**EXERCISE BRIEF:**
Write out the entries below exactly, but only from the line containing "B3 | TIER: 1 -> 2" through the line containing "Grand total | Place: 32 -> 28", and without the pictures.

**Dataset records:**

_ _ _ _ _ _ _

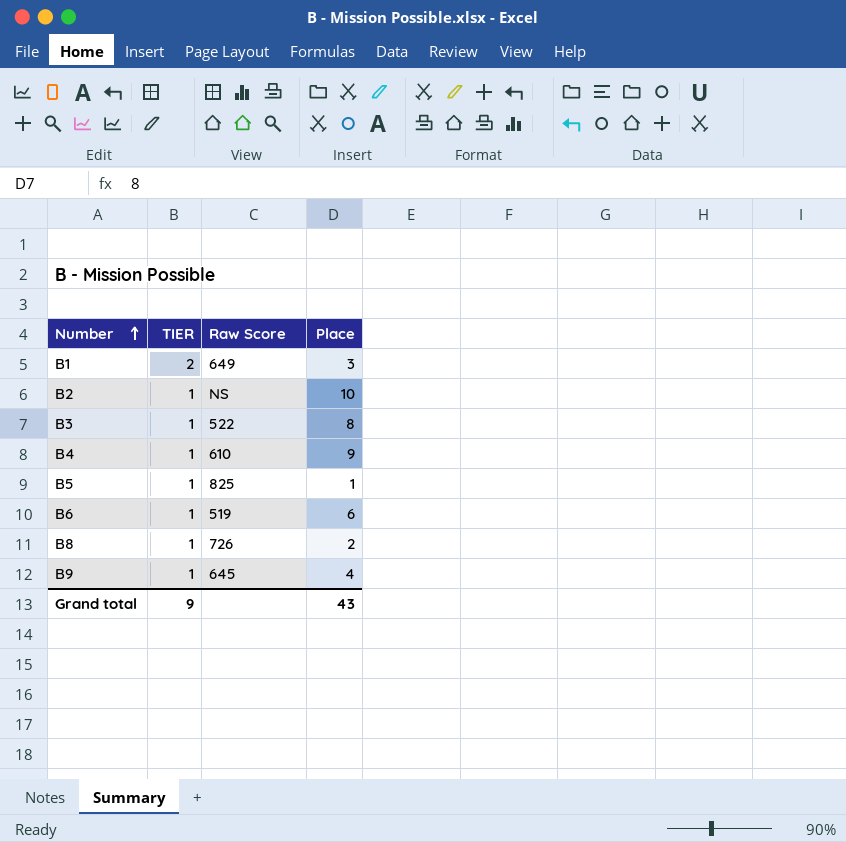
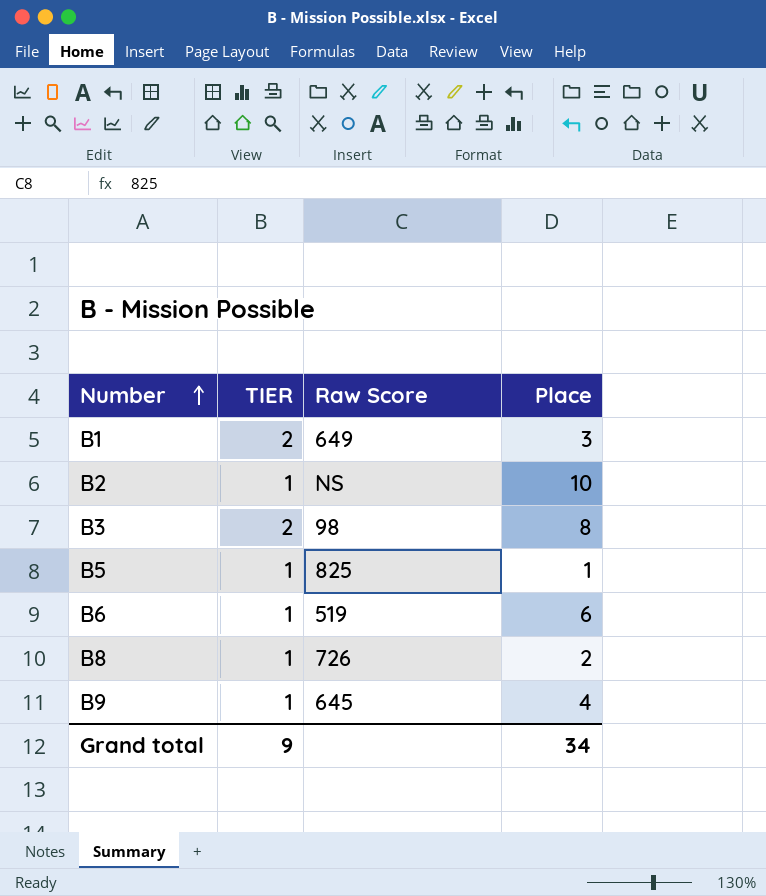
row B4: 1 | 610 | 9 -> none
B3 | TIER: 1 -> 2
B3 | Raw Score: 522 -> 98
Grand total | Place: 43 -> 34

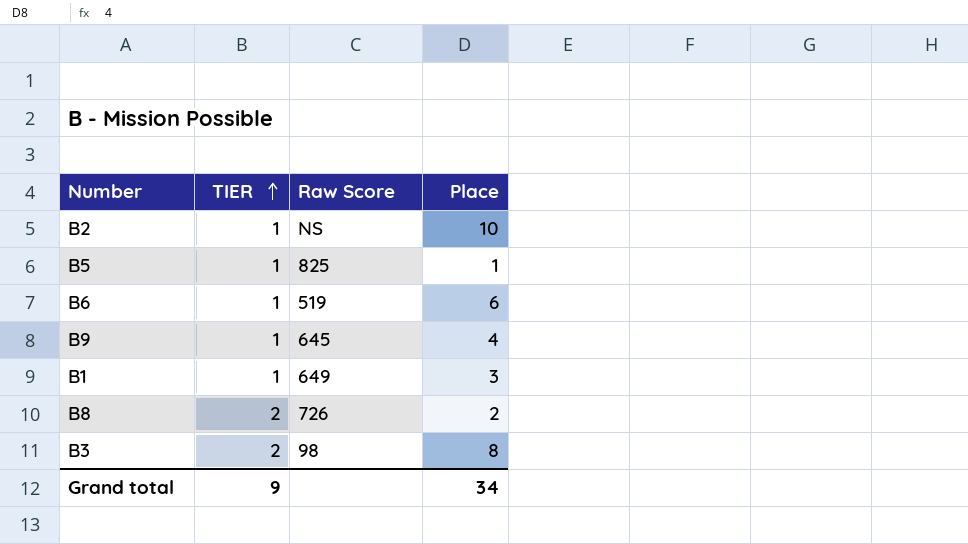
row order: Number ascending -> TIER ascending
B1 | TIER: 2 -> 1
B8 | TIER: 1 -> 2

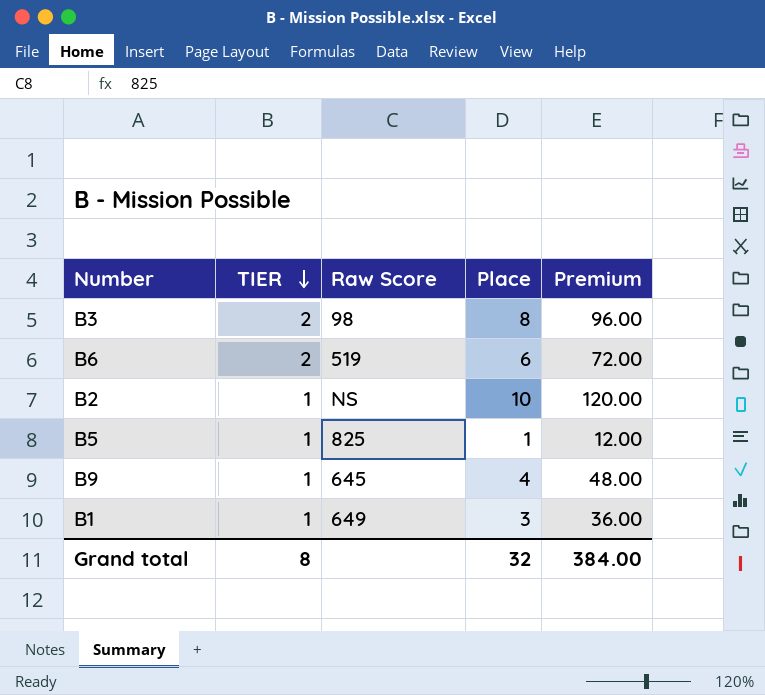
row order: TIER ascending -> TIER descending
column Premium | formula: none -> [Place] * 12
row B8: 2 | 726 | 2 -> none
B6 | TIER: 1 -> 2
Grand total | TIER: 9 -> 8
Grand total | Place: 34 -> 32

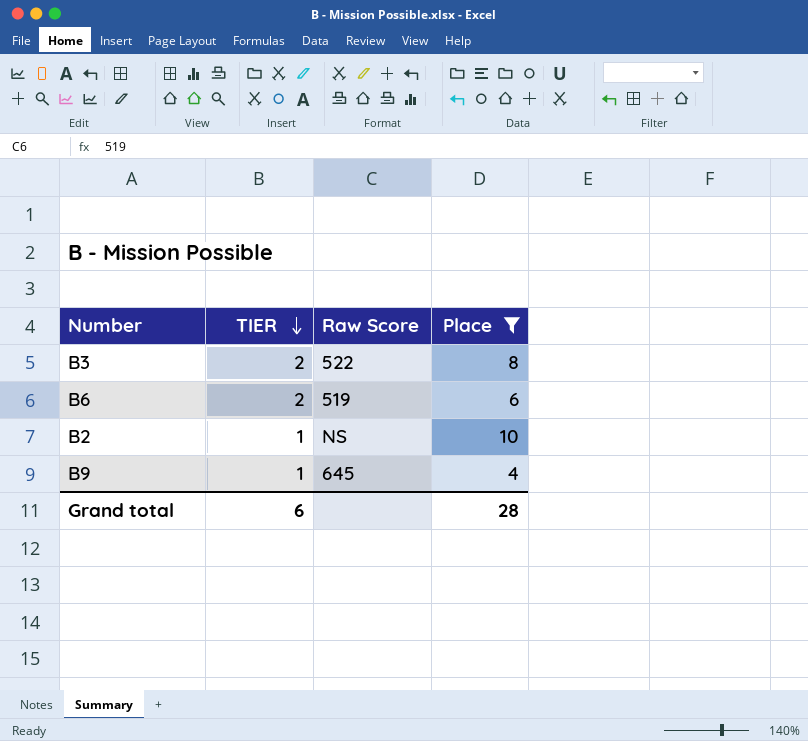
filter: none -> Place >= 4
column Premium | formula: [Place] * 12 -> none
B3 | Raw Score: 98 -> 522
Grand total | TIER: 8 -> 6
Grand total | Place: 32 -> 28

_ _ _ _ _ _ _

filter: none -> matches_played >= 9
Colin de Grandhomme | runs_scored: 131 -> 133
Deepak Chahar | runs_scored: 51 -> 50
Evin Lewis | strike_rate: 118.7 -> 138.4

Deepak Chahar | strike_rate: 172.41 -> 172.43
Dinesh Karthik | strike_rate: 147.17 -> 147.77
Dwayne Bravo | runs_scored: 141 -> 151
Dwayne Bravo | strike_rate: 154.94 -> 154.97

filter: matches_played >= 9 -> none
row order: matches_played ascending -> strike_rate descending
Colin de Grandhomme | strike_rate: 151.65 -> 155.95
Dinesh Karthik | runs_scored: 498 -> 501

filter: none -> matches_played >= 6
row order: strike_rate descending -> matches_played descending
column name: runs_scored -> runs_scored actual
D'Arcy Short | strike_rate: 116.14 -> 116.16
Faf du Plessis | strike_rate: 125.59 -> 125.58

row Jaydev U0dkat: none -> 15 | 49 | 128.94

_ _ _ _ _ _ _

**COMPLETED TASK:**
B3 | TIER: 1 -> 2
B3 | Raw Score: 522 -> 98
Grand total | Place: 43 -> 34

row order: Number ascending -> TIER ascending
B1 | TIER: 2 -> 1
B8 | TIER: 1 -> 2

row order: TIER ascending -> TIER descending
column Premium | formula: none -> [Place] * 12
row B8: 2 | 726 | 2 -> none
B6 | TIER: 1 -> 2
Grand total | TIER: 9 -> 8
Grand total | Place: 34 -> 32

filter: none -> Place >= 4
column Premium | formula: [Place] * 12 -> none
B3 | Raw Score: 98 -> 522
Grand total | TIER: 8 -> 6
Grand total | Place: 32 -> 28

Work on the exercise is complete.